Pulerwitz emphasizes that researchers must engage in regular dialogue with communities and policymakers in order for HIV research to effectively inform programs and policies.

“Dr. Pulerwitz’s lecture will describe studies that have involved community and other stakeholders in research and its application,” said Michael Friedlander, executive director of the Fralin Biomedical Research Institute and Virginia Tech’s vice president for health sciences and technology. “The National Institutes of Health recognize a critical issue that impedes improvements in public health today is the gap between what we know can optimize health and health care and what actually gets put into practice. Efforts to close the gap are important for the benefits of what we have learned from the science to be realized.”

The free presentation, named for Maury Strauss, a Roanoke businessman and longtime community benefactor, begins at 5 p.m. with a free public reception followed by the hour-long lecture starting at 5:30 p.m.

Pulerwitz directed and and now oversees Project SOAR (Strengthening Operational AIDS Research) for the Population Council, a $50 million implementation science project that generates evidence to inform programs and policies for HIV prevention, care, and treatment around the world.

She also initiated and now supports the Bill and Melinda Gates Foundation-funded DREAMS global implementation science project, focused on reducing HIV risk for adolescent girls, young women, and their partners. Prior to her current position, she was the director of the HIV and TB Global Program at PATH.

She provides strategic guidance and technical leadership for a global, multimillion dollar portfolio of research, including projects focused on key populations, gender- based violence, HIV and sexual reproductive health service integration, and evaluating innovative implementation models.
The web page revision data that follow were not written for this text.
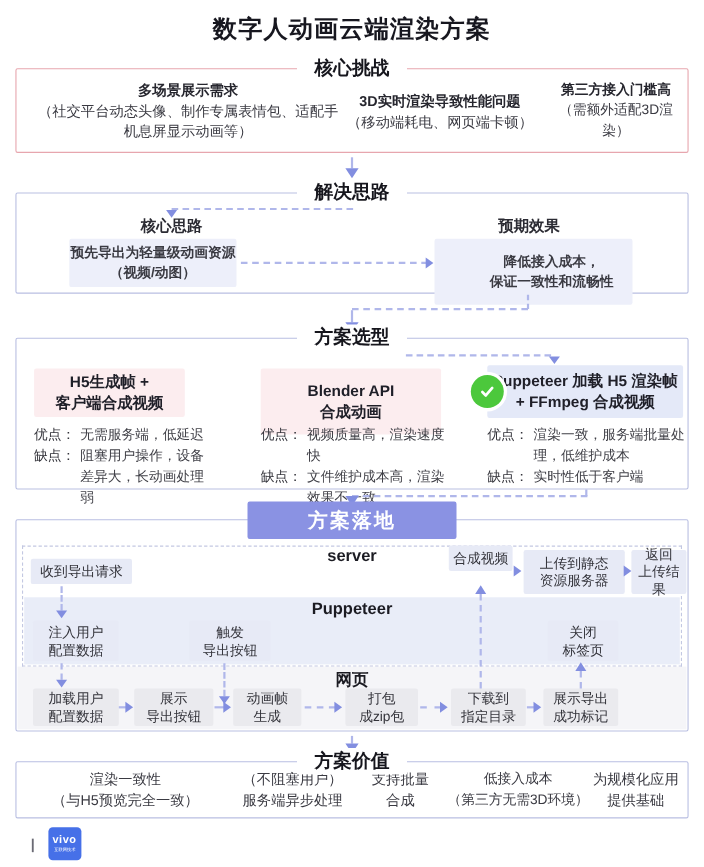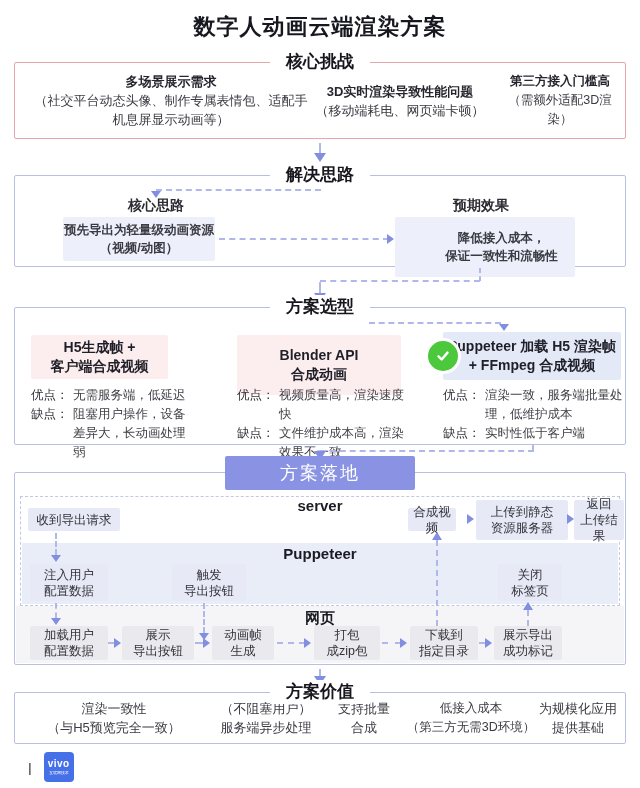--- a/index.html
+++ b/index.html
@@ -25,21 +25,21 @@
   .title{position:absolute;top:12px;left:0;width:640px;text-align:center;
          font-size:22px;font-weight:bold;color:#17171f;letter-spacing:1px;}
   
   .panel{position:absolute;left:14px;width:612px;border:1.5px solid var(--panel-border);
          border-radius:2px;background:#fff;}
   .panel.pink{border-color:var(--challenge-border);}
   .legend{position:absolute;top:-13px;left:50%;transform:translateX(-50%);
           background:#fff;padding:0 16px;font-size:17px;font-weight:bold;
           color:#16161d;white-space:nowrap;line-height:24px;z-index:3;}
   .legend-solid{position:absolute;left:225px;top:456px;width:190px;height:34px;
-          background:var(--legend-fill);color:#fff;font-size:18px;font-weight:normal;
+          background:var(--legend-fill);color:#fff;font-size:18px;font-weight:bold;
           display:flex;align-items:center;justify-content:center;letter-spacing:2px;
           border-radius:2px;z-index:4;}
   
   .col{position:absolute;top:0;height:100%;display:flex;flex-direction:column;
        justify-content:center;text-align:center;font-size:13px;line-height:19px;}
   .col .c-title{font-weight:600;color:#26262e;}
   .col .c-desc{color:#3a3a42;}
   
   .hdash{position:absolute;height:0;border-top:2px dashed var(--connector);}
   .vdash{position:absolute;width:0;border-left:2px dashed var(--connector);}
@@ -209,21 +209,21 @@
 
   <div class="band" style="left:22px;top:543px;width:596px;height:61px;background:var(--band-lavender);"></div>
 
   <div class="band-label" style="left:0;top:497px;width:640px;">server</div>
   <div class="band-label" style="left:0;top:545px;width:640px;">Puppeteer</div>
   <div class="band-label" style="left:0;top:609px;width:640px;">网页</div>
 
   <div class="node" style="left:28px;top:508px;width:92px;height:23px;">
     <div>收到导出请求</div>
   </div>
-  <div class="node" style="left:408px;top:508px;width:48px;height:23px;">
+  <div class="node" style="left:408px;top:496px;width:58px;height:23px;">
     <div>合成视频</div>
   </div>
   <div class="node" style="left:476px;top:500px;width:92px;height:40px;">
     <div>上传到静态</div>
     <div>资源服务器</div>
   </div>
   <div class="node" style="left:574px;top:500px;width:50px;height:40px;">
     <div>返回</div>
     <div>上传结果</div>
   </div>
Pulerwitz has more than 20 years of experience in program design, implementation, and research and evaluation. She has led projects in more than 20 countries across Africa, including Uganda, Kenya, and Zambia as well as throughout Asia, and Latin America.

She received an undergraduate degree in International Relations from the University of Pennsylvania and the Doctor of Science degree from the Harvard School of Public Health and has been widely published in leading peer-reviewed journals, including Lancet Public Health, Lancet HIV, the American Journal of Public Health, AIDS Behavior, the Journal of Adolescent Health, and the International Journal of Epidemiology.